Purwanto, S.Hut., M.Si.
Nuralamin, S.Hut., M.Eng.
Dewi Handayani, M.Sc.
Fatahul Azwar
Ir. Bastoni, M.Si.
Hengki Siahaan, S.Hut., M. Si.
Dr. Nur Wakhid, S.TP., M.Sc.
Bambang Tejo Premono, S.Hut., M.Si.
Dr. Siti Sundari, M.Si.
Dwi Puji Lestari, M.Sc.
Dr. Taryono Darusman
Dr. Made Hesti Lestari Tata, S.Si., M.Si.
ISBN: 978-634-310-120-8
Terbit: 10 September 2026
Ukuran: A5 Unesco (15,5 x 23 cm)
Stok: 0 Eksemplar
Berat: 0 Kg
Versi Cetak: Tersedia
Versi Digital: Tersedia
Revegetasi Hutan: Solusi Berbasis Alam untuk Pemulihan Ekosistem Gambut merupakan buku referensi yang mengajak pembaca untuk memahami revegetasi bukan sekadar penanaman pohon di lahan terdegradasi, tetapi juga dalam hal pemulihan proses ekologi, hidrologi, dan sosial-ekonomi dari ekosistem gambut. Ekosistem gambut penting untuk penyimpanan karbon, pengelolaan air, habitat keanekaragaman hayati, serta ruang hidup dan mata pencaharian masyarakat. Namun, dalam beberapa tahun terakhir, pembukaan lahan, drainase, kebakaran, dan perubahan penggunaan lahan telah menyebabkan degradasi fungsi-fungsi ini yang mengancam keberlanjutan fungsi-fungsi tersebut. Buku ini menjelaskan prinsip dan praktik revegetasi secara rinci dari sudut pandang ekosistem gambut dan pengelolaannya menggunakan Kesatuan Hidrologis Gambut (KHG). Buku ini juga membahas spesies mana yang sesuai untuk kondisi biofisik dan hidrologi, teknis pembibitan, penanaman, pemeliharaan, dan pemantauan revegetasi. Spesies lokal yang beradaptasi baik untuk kondisi lahan gambut basah dan dibasahkan kembali direkomendasikan sebagai dasar pemulihan ekosistem.
Selain itu, buku ini menunjukkan bahwa revegetasi hutan menawarkan lebih dari sekadar pemulihan tutupan vegetasii. Revegetasi hutan berkontribusi terhadap penyerapan karbon, peningkatan iklim mikro, pengurangan risiko kebakaran, pemulihan habitat dan keanekaragaman hayati, serta meningkatkan hidrologi gambut. Integrasi revegetasi dengan pembasahan kembali, paludikultur, agroforestri, dan produk hutan non-kayu membuka peluang untuk sistem pemanfaatan gambut yang produktif tanpa mengorbankan fungsi ekologisnya.

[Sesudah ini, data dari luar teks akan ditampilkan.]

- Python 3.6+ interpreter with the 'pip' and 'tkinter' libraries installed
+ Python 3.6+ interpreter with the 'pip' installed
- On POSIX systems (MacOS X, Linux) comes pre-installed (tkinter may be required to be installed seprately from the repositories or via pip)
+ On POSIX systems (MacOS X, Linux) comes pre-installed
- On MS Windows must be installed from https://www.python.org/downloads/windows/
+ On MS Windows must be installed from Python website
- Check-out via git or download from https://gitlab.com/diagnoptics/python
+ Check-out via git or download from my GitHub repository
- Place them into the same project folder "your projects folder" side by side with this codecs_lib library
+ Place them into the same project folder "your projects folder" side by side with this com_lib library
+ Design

Aspek sosial-ekonomi dan kelembagaan juga mendapat perhatian penting. Sebagai bagian dari rencana revitalisasi ekonomi masyarakat, revegetasi hutan menawarkan peluang melalui pengembangan pangan berkelanjutan, pemanfaatan komoditas lokal, bioekonomi, ekowisata, dan berbagai produk hutan non-kayu. Jadi, pemulihan ekosistem bukan hanya tentang teknologi tetapi juga tentang memperkuat hak dan peran masyarakat, peningkatan kapasitas dan penelitian adaptif serta dukungan kebijakan dan keuangan jangka panjang. Pada akhirnya, revegetasi hutan adalah solusi berbasis alam yang didasarkan pada ilmu pengetahuan, teknologi, kearifan lokal, dan kepentingan masyarakat. Pemulihan gambut harus menjadi pergeseran dari ekstraktif ke restoratif, dan dari keberlanjutan jangka pendek ke jangka panjang. Revegetasi tidak hanya akan membantu memulihkan hutan rawa gambut yang rusak agar tahan terhadap perubahan iklim tetapi juga akan memberikan manfaat nyata bagi masyarakat dan lingkungan.